JAMES BOND
Mort et résurrection d'un héros
Avec Skyfall (Sam Mendes, 2012), James Bond connaît une véritable assomption. À l'ouverture du film, sa vitalité est époustouflante. Reprenant son éternelle visite des sites classés par l'U.N.E.S.C.O., il fait une démonstration de son habileté en poursuivant l'ennemi sur les toits du Grand Bazar d'Istanbul, à moto sur des corniches vertigineuses, et en pelleteuse géante sur un interminable convoi ferroviaire en progression au-dessus de l'abîme. On est tellement pris par les exploits du poursuivant qu'on ne voit pas venir ce qui va faire, enfin, mourir James Bond : une belle tueuse contrainte d'obéir à l'ordre fatal de ses supérieurs du M16. Après ce prologue grandiose, viennent la mort et la résurrection du « Chéri-Bibi » écossais.

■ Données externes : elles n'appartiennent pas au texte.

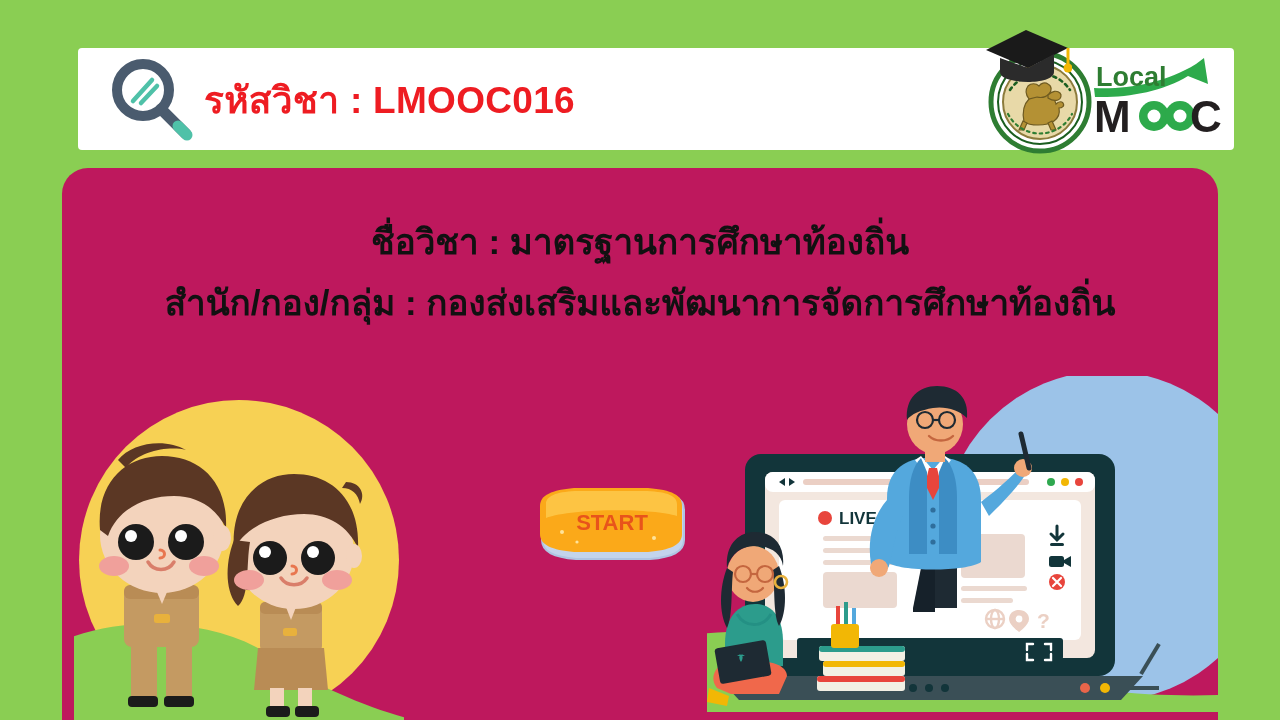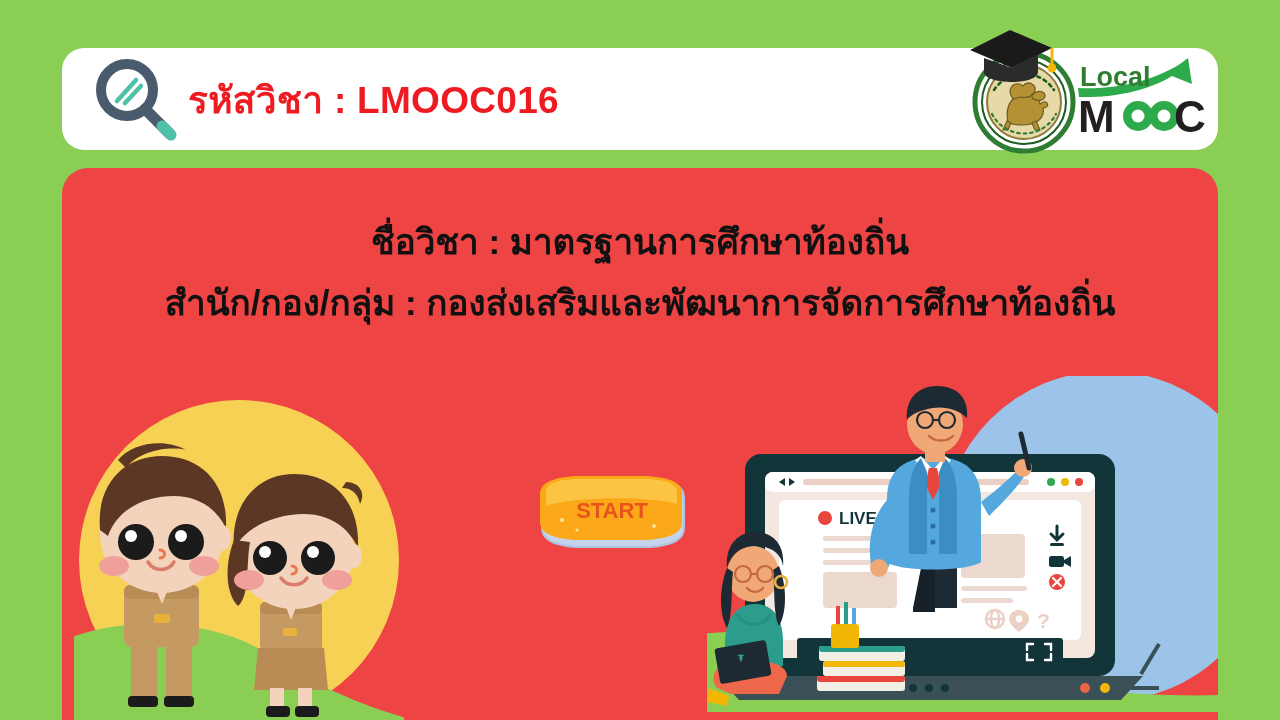--- a/index.html
+++ b/index.html
@@ -12,8 +12,8 @@
 
   
   .header-card{
-    position:absolute;left:62px;top:48px;width:1156px;height:102px;
-    background:#ffffff;border-radius:22px;
+    position:absolute;left:78px;top:48px;width:1156px;height:102px;
+    background:#ffffff;border-radius:4px;
     display:flex;align-items:center;
   }
   .mag-wrap{position:absolute;left:28px;top:8px;width:92px;height:88px;}

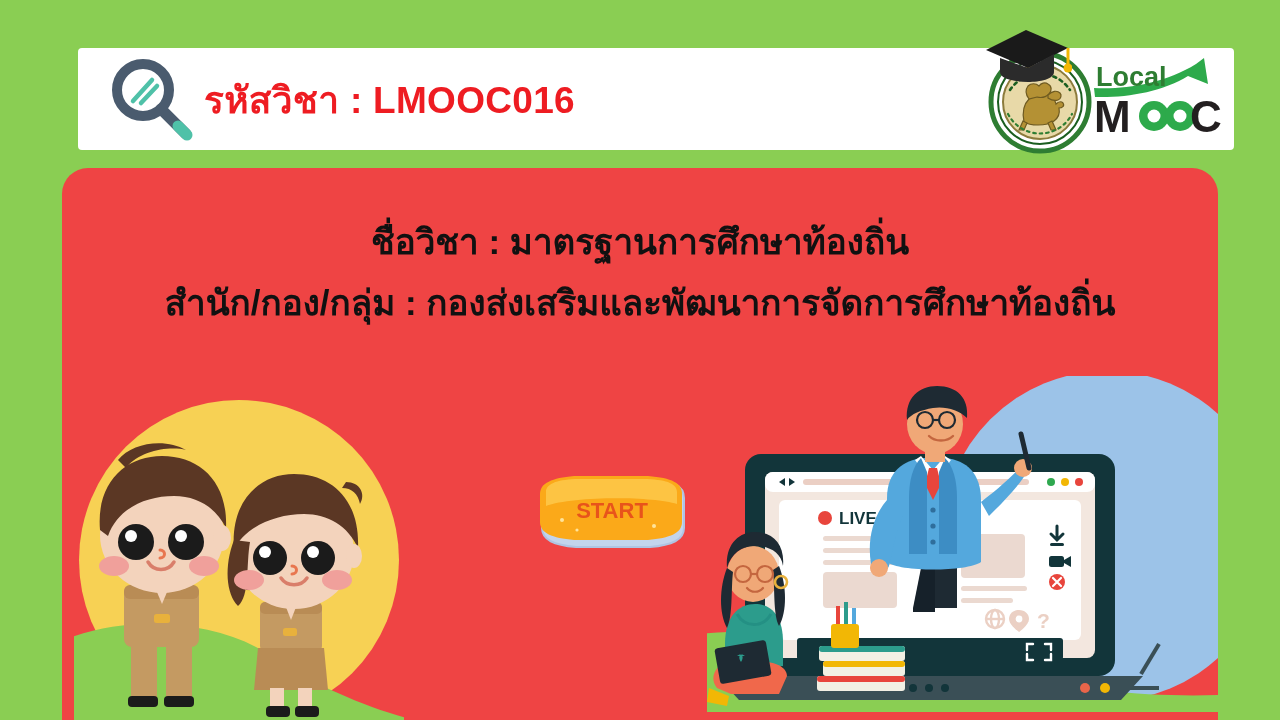--- a/index.html
+++ b/index.html
@@ -30,7 +30,7 @@
   
   .body-card{
     position:absolute;left:62px;top:168px;width:1156px;height:552px;
-    background:#ef4444;border-radius:26px 26px 0 0;overflow:hidden;
+    background:#be185d;border-radius:26px 26px 0 0;overflow:hidden;
   }
   .subject-lines{
     position:absolute;left:0;top:48px;width:100%;

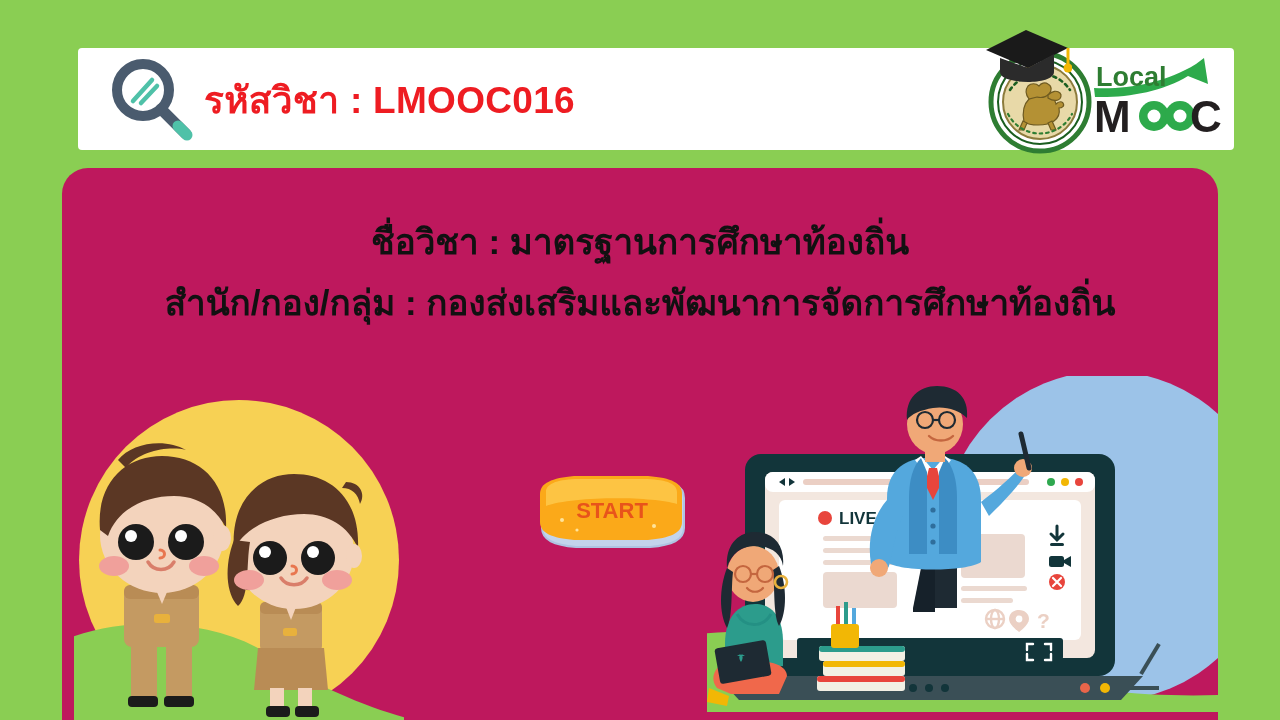--- a/index.html
+++ b/index.html
@@ -41,7 +41,7 @@
 
   
   .start-btn{
-    position:absolute;left:470px;top:304px;width:160px;height:78px;
+    position:absolute;left:470px;top:316px;width:160px;height:78px;
     cursor:pointer;
   }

Car le héros n'est plus que l'ombre de lui-même. Il n'atteint plus sa cible. Affaibli, il est même à deux doigts de subir les derniers outrages de la part d'un méchant sadique (interprété par Javier Bardem), apparemment bisexuel, et décidé à se venger d'une mère fantasmée. La prudente autocensure hollywoodienne laisse passer l'obscénité sans en avoir l'air. Qu'aurait-on vu, sans cette limite, et si l'on n'avait pas l'impérieuse nécessité de vendre les films de James Bond sur toute la surface de la planète ?
Daniel Craig, James Bond après tous les autres, passe dans cette histoire avec un visage un peu plus impassible que celui de Buster Keaton. Cela lui permet d'accrocher très étrangement l'intérêt du spectateur, d'une manière jamais désagréable. Maintenir la posture du héros affaibli et finalement victorieux est un bel exercice... Les vrais cow-boys ne sont pas démonstratifs.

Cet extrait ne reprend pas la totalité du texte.